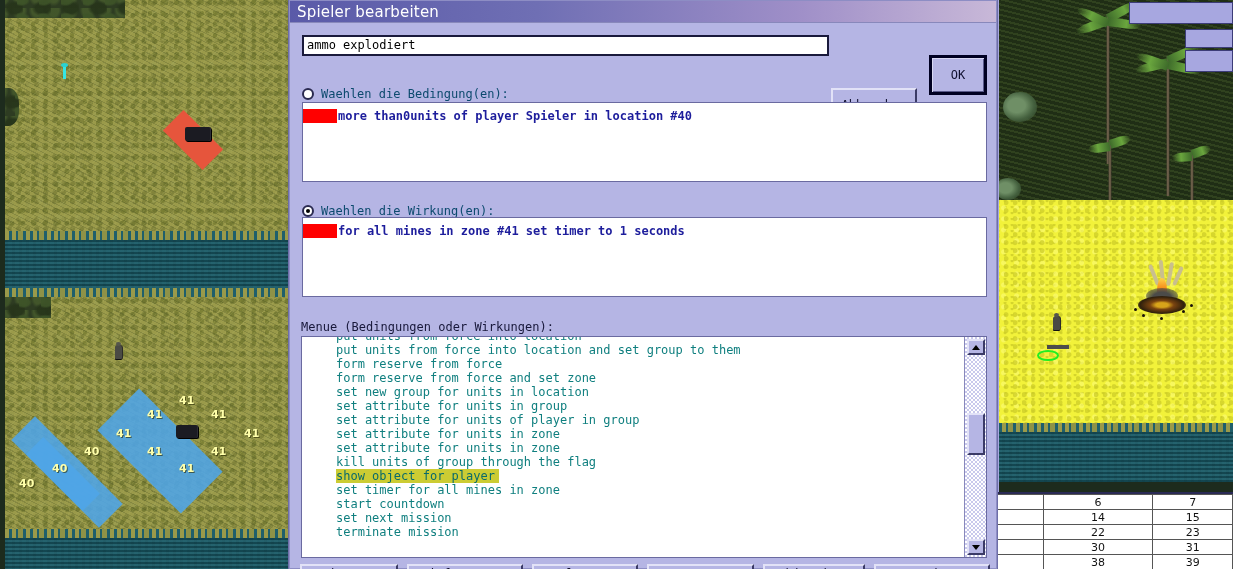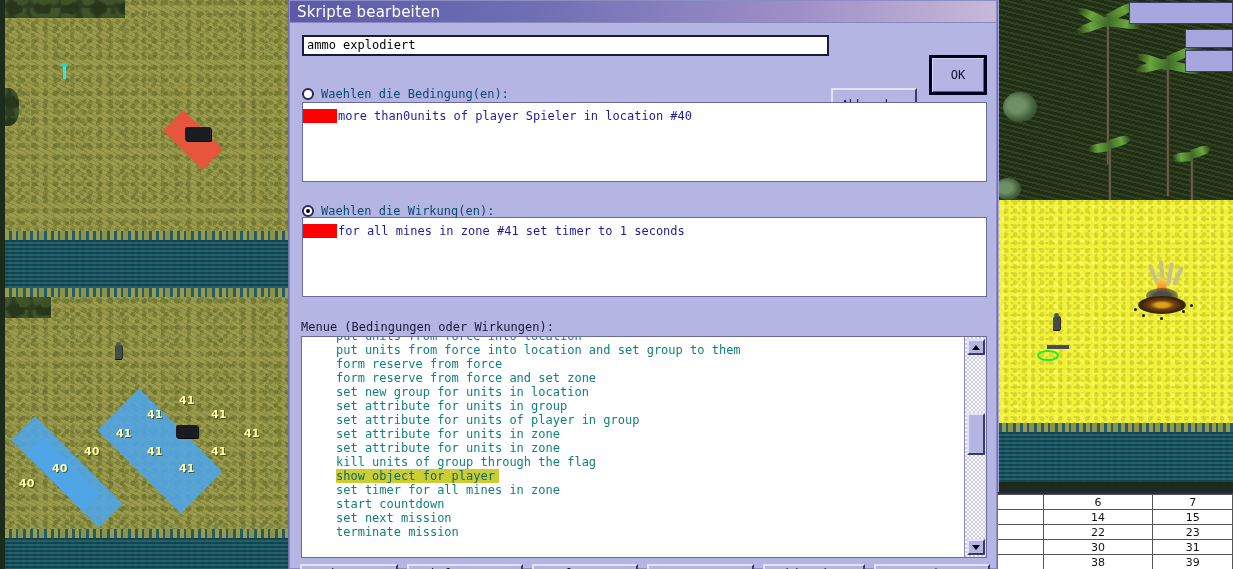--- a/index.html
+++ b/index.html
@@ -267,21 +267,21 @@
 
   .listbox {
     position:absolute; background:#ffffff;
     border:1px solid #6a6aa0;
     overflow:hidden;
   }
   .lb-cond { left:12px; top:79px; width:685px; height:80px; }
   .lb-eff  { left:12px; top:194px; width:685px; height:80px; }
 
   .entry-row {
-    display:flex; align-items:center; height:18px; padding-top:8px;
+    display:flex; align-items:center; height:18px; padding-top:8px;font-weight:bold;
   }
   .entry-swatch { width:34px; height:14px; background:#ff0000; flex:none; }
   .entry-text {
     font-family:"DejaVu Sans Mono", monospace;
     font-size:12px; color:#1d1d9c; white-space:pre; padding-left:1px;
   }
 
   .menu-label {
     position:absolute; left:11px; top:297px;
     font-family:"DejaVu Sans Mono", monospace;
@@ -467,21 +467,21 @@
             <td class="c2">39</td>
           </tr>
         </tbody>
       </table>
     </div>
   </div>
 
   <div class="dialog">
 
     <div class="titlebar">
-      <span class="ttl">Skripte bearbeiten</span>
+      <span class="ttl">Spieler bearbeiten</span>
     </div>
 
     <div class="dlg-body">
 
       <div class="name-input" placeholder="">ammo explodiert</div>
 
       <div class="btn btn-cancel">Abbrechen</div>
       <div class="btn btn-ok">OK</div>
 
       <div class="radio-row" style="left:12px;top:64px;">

+-------+

**Activity**
Using the material above, gather every line that includes "span".

**Finished task**
-      <span class="ttl">Skripte bearbeiten</span>
+      <span class="ttl">Spieler bearbeiten</span>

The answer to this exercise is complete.